Humility and Physical Health

  1. The problem is inside you. The first step is to take responsibility for our physical health problems. Sure, we might not have the best genes, and diabetes might run in our family. We each have certain biological realities that we are working with. But the good news is that there is enormous potential within each of us. The starting point is acknowledging and owning that our physical health problems are our responsibility… and we can do something about them.
  2. The weakness finder. Be ruthless in your inventory of your physical health. Sure, go ahead and identify your strengths, but even more importantly, be honest about your weaknesses and limitations. Is self-control an issue for you? Be honest about that—maybe it’s not a good idea to have a bunch of junk food in the house. Is it tough to just have one drink? Maybe it’s best to avoid the bar for a while.
  3. Get a coach. Physical health is one of those areas that is pretty advanced, meaning we have a lot of science and knowledge about what works and what doesn’t. Medicine and health science are rapidly advancing fields, which is a good thing for us. But the downside of this is that we often struggle with information overload, not knowing how to differentiate good information from bad. This makes it even more essential to get a coach. Find a doctor you trust and talk with them about your health goals. Recruit a personal trainer or dietician to be part of your team. Get the information and support that you need.

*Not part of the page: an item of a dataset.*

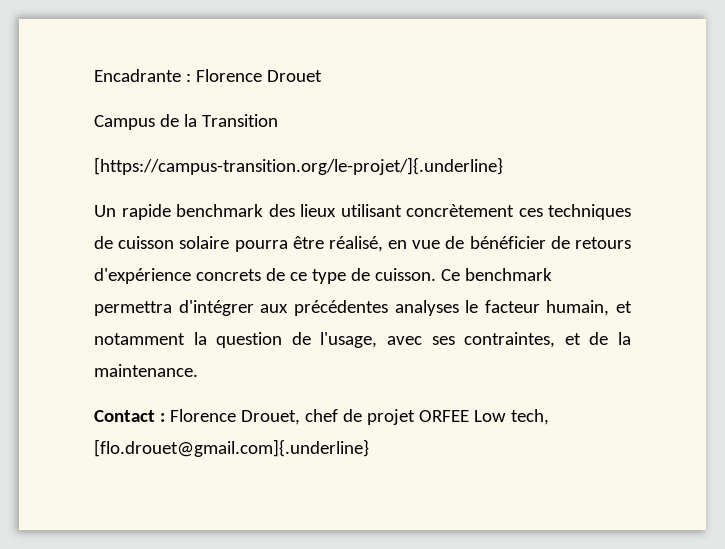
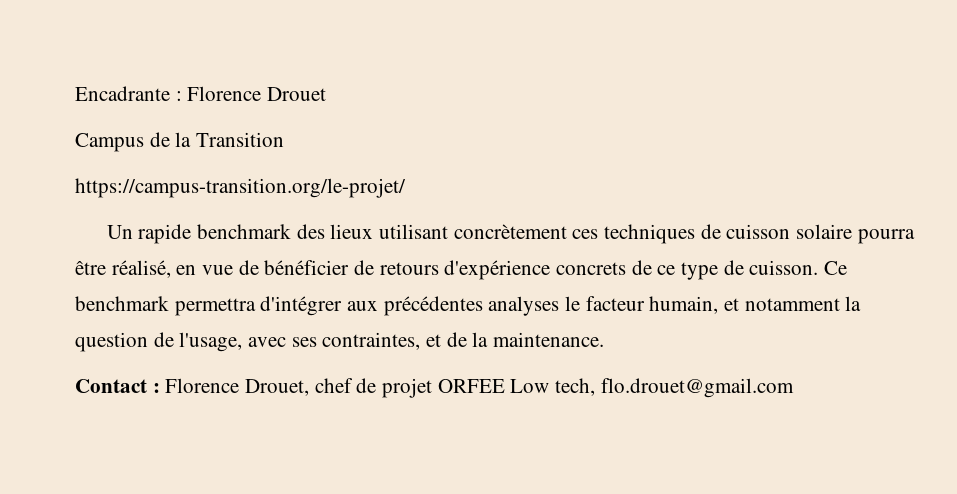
[94,157,503,175] [https://campus-transition.org/le-projet/]{.underline} -> [75,178,406,198] https://campus-transition.org/le-projet/
[94,439,369,457] [flo.drouet@gmail.com]{.underline} -> [600,378,794,398] flo.drouet@gmail.com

  4. Feedback, feedback, feedback. It’s amazing what you can measure nowadays in regard to your physical health. It is essential that you get regular feedback on the numbers that are most important to your physical health goal. Are you trying to lose fat? Measure your body fat percentage regularly. Are you trying to improve strength? Keep track of how much you can lift on various exercises. Are you trying to keep your blood sugar levels in check? Measure, measure, measure.
  5. Work at the edges of your ability. Nowhere is the principle of working at the edges of your ability more important than in the area of physical health. If you want to improve anything—your strength, endurance, stamina, etc., you have to push your body to the edge of what it is capable of. That place on the edge, where you can’t lift one more rep, or run one second faster, is where your body realizes it must change and adapt. Otherwise, your body stays at homeostasis and no growth occurs.

Discussion: What is one thing you would like to change about your physical health? How could you use these humility principles to help you reach your physical health goals?